- **Exercise brief**
Return the line containing "text: Q4'19 ->" and all lines after it exactly; stop at the end of the material.

--------------------

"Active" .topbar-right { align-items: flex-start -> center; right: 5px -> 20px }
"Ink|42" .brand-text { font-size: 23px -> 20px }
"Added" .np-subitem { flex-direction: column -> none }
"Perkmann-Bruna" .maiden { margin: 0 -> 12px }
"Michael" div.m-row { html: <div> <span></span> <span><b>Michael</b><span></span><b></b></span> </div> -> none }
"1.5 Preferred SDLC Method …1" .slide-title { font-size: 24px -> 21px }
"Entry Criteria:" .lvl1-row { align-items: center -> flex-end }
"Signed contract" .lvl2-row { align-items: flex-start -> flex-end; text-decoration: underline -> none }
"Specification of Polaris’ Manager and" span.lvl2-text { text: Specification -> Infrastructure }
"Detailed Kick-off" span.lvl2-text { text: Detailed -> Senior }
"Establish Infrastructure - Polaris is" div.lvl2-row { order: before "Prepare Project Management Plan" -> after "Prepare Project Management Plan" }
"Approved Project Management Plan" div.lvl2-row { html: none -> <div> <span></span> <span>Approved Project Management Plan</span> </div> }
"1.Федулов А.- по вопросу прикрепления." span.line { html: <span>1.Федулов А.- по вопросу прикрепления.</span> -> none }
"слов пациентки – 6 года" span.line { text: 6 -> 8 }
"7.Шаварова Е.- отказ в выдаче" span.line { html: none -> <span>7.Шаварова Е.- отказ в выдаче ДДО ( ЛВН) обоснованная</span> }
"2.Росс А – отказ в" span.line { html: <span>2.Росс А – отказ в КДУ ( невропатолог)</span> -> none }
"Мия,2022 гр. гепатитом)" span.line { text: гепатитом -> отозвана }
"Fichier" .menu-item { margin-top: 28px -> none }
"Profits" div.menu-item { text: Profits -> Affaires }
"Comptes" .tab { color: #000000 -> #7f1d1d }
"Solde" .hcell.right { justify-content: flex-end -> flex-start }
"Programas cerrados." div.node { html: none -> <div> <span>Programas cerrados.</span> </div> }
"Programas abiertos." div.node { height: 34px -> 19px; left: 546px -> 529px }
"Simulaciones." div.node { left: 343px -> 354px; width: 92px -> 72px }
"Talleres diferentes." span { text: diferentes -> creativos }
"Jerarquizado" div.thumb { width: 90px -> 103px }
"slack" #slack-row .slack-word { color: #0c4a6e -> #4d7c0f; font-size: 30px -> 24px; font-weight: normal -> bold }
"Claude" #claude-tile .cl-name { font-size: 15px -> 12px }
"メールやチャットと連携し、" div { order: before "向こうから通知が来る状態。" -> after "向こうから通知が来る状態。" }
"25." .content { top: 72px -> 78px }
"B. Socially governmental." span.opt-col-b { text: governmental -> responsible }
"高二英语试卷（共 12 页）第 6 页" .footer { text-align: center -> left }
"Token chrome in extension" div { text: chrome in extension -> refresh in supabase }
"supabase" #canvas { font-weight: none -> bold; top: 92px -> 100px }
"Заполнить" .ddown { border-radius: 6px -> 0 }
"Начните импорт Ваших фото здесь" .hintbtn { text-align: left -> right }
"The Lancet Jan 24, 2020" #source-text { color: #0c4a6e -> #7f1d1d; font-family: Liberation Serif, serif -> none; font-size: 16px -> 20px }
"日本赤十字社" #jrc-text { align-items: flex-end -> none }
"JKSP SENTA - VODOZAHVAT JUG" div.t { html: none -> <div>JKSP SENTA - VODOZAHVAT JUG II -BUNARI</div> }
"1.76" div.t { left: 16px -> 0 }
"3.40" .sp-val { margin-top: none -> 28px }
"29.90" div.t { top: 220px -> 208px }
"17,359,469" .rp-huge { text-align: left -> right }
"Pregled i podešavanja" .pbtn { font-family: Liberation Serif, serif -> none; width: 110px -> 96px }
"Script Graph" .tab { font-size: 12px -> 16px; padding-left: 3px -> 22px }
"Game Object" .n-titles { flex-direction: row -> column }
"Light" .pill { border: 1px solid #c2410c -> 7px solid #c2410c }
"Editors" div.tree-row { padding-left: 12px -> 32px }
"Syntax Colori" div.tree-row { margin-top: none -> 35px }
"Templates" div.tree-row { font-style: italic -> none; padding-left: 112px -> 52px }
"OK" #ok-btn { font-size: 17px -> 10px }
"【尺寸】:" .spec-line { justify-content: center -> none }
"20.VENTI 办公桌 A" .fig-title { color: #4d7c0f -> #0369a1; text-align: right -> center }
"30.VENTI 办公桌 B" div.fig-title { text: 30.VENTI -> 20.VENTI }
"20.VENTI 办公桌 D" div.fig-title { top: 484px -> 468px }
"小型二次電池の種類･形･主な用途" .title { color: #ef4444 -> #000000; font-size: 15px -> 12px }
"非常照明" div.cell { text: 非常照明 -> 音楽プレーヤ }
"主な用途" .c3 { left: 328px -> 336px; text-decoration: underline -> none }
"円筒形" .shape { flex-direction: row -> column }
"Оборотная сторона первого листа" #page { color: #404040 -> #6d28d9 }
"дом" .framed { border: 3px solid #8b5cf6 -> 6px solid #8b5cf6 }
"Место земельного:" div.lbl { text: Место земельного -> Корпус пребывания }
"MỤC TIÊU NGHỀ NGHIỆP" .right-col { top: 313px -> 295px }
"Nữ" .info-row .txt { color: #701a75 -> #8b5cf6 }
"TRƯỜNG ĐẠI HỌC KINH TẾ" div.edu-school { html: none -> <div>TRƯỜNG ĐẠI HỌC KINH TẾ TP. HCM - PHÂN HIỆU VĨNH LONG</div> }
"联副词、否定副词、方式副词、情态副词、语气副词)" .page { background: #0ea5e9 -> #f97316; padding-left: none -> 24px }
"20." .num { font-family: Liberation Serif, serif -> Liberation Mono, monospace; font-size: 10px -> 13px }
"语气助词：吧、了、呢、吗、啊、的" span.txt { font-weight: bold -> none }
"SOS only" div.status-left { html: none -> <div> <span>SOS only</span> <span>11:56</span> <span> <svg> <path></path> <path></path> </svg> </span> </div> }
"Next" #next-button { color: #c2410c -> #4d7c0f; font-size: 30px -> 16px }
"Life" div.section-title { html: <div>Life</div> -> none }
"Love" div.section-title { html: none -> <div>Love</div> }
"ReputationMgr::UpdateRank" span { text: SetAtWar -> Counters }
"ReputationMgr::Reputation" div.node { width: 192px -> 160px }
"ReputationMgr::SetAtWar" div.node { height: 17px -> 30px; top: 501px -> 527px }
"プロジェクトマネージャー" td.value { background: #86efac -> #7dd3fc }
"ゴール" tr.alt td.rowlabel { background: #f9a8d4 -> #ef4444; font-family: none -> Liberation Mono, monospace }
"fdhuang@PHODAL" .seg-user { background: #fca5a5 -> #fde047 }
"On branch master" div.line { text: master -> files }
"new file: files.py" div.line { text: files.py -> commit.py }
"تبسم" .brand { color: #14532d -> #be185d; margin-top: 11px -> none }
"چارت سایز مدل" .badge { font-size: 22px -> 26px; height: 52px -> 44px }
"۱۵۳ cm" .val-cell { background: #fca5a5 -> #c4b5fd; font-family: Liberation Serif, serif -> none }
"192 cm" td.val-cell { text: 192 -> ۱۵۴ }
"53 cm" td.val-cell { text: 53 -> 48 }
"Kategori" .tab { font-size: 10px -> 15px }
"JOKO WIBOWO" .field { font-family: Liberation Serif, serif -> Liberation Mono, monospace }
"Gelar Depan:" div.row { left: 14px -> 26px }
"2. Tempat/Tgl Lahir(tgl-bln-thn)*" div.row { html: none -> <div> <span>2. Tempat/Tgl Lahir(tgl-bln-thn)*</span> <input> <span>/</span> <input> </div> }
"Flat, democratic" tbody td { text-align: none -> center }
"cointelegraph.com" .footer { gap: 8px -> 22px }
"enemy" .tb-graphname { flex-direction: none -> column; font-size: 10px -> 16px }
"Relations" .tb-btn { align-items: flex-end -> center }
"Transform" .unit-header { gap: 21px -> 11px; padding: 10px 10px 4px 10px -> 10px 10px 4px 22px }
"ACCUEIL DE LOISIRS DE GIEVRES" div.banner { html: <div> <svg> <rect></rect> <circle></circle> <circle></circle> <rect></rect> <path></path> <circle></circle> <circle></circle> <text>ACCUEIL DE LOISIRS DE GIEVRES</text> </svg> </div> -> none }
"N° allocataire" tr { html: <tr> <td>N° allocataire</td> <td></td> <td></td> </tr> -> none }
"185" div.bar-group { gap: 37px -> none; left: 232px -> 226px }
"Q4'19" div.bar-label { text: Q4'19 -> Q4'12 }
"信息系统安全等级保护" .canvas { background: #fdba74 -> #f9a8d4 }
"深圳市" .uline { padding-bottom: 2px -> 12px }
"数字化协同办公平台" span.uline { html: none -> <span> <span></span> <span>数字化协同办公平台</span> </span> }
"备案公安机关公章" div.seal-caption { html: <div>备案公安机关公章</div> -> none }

--------------------

- **Final answer**
"Q4'19" div.bar-label { text: Q4'19 -> Q4'12 }
"信息系统安全等级保护" .canvas { background: #fdba74 -> #f9a8d4 }
"深圳市" .uline { padding-bottom: 2px -> 12px }
"数字化协同办公平台" span.uline { html: none -> <span> <span></span> <span>数字化协同办公平台</span> </span> }
"备案公安机关公章" div.seal-caption { html: <div>备案公安机关公章</div> -> none }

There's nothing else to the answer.